**How to complete this task:** Your reply should reproduce all the data below exactly while excluding the pictures.

**Data for this exercise:**
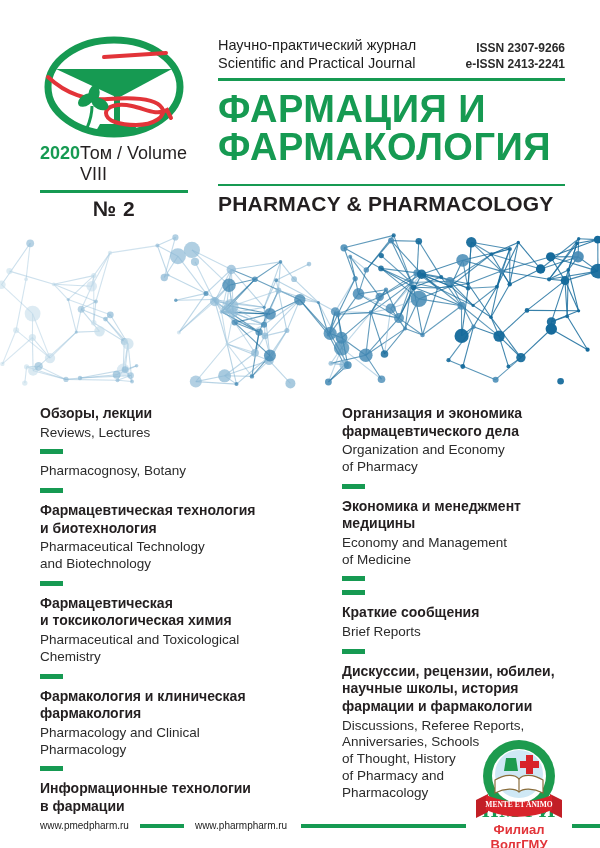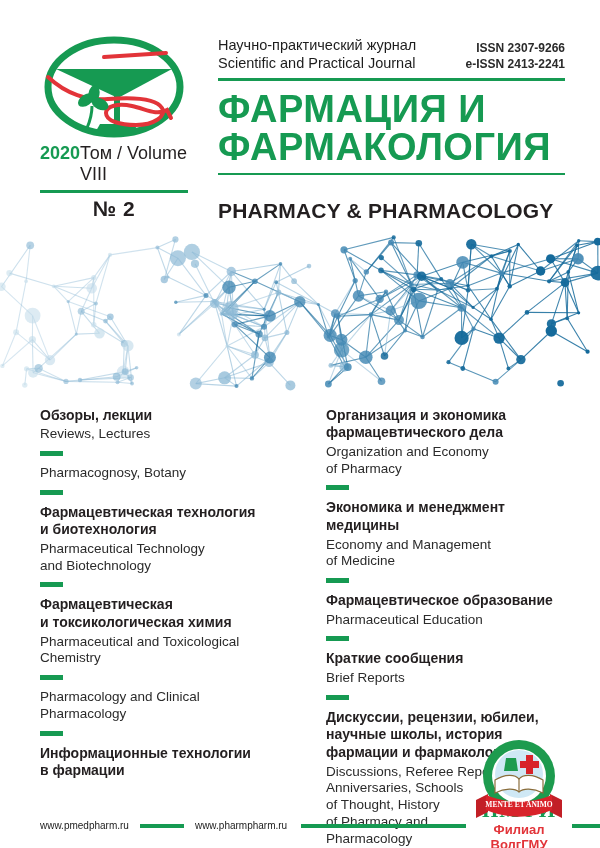"ФАРМАЦИЯ И" .title { margin: 9px 0 7px -> 9px 0 18px }
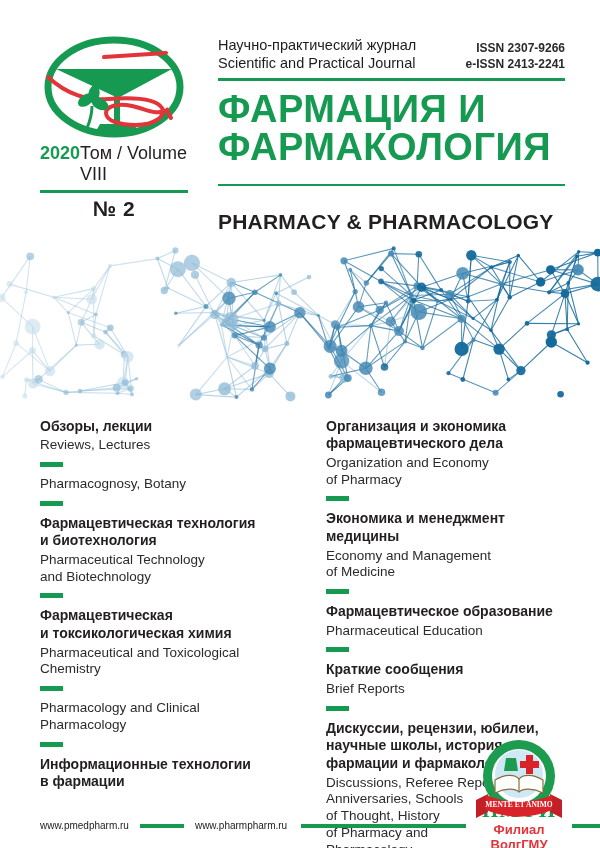"PHARMACY & PHARMACOLOGY" .title-en { margin-top: 24px -> 6px }
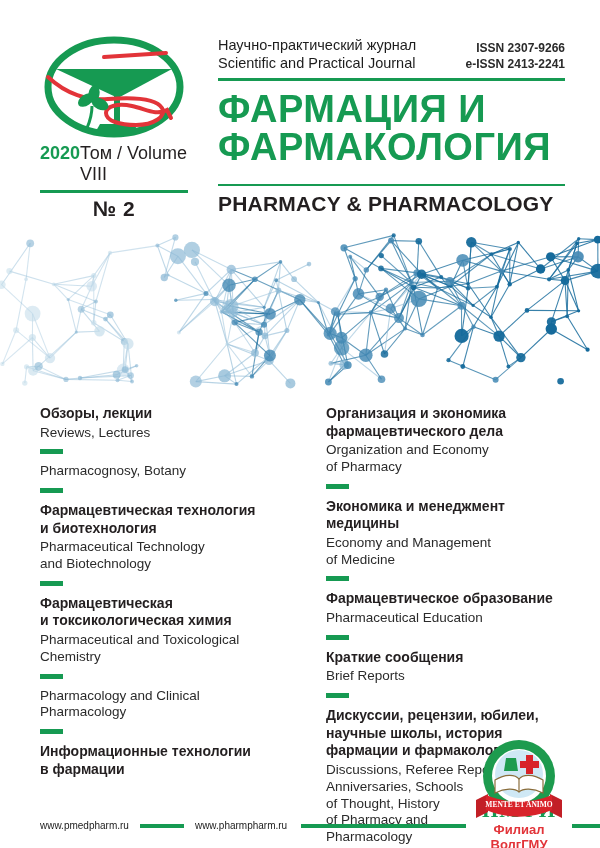"Обзоры, лекции" .columns { gap: 24px -> 40px }
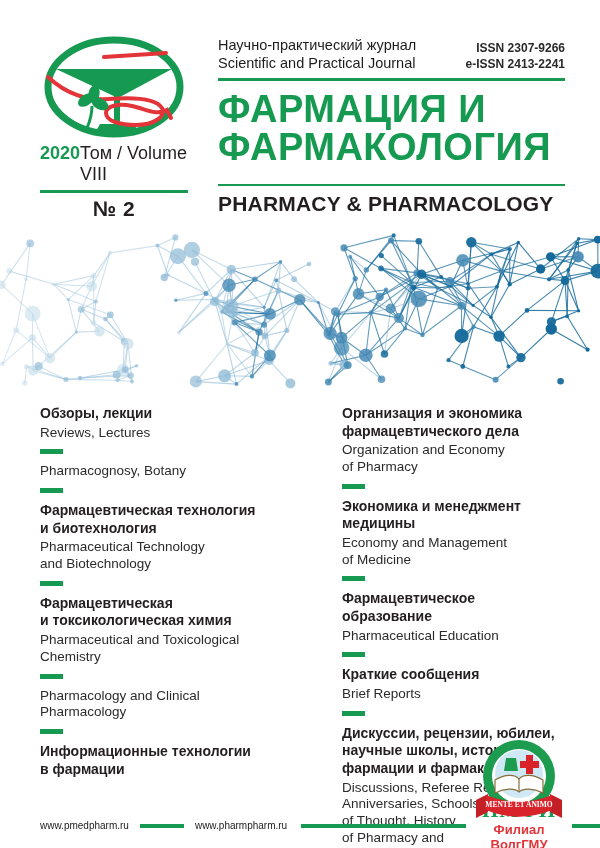"Фармацевтическое образование" div { html: <div> <div>Фармацевтическое образование</div> <div>Pharmaceutical Education</div> </div> -> none }
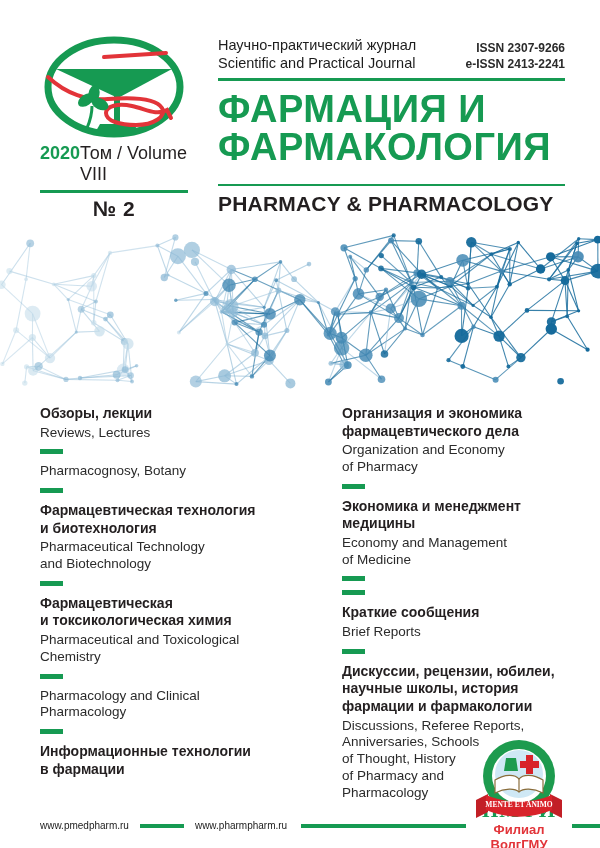"Фармакология и клиническая" div.sec-ru { html: none -> <div>Фармакология и клиническая фармакология</div> }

**Exercise result:**
"ФАРМАЦИЯ И" .title { margin: 9px 0 7px -> 9px 0 18px }
"PHARMACY & PHARMACOLOGY" .title-en { margin-top: 24px -> 6px }
"Обзоры, лекции" .columns { gap: 24px -> 40px }
"Фармацевтическое образование" div { html: <div> <div>Фармацевтическое образование</div> <div>Pharmaceutical Education</div> </div> -> none }
"Фармакология и клиническая" div.sec-ru { html: none -> <div>Фармакология и клиническая фармакология</div> }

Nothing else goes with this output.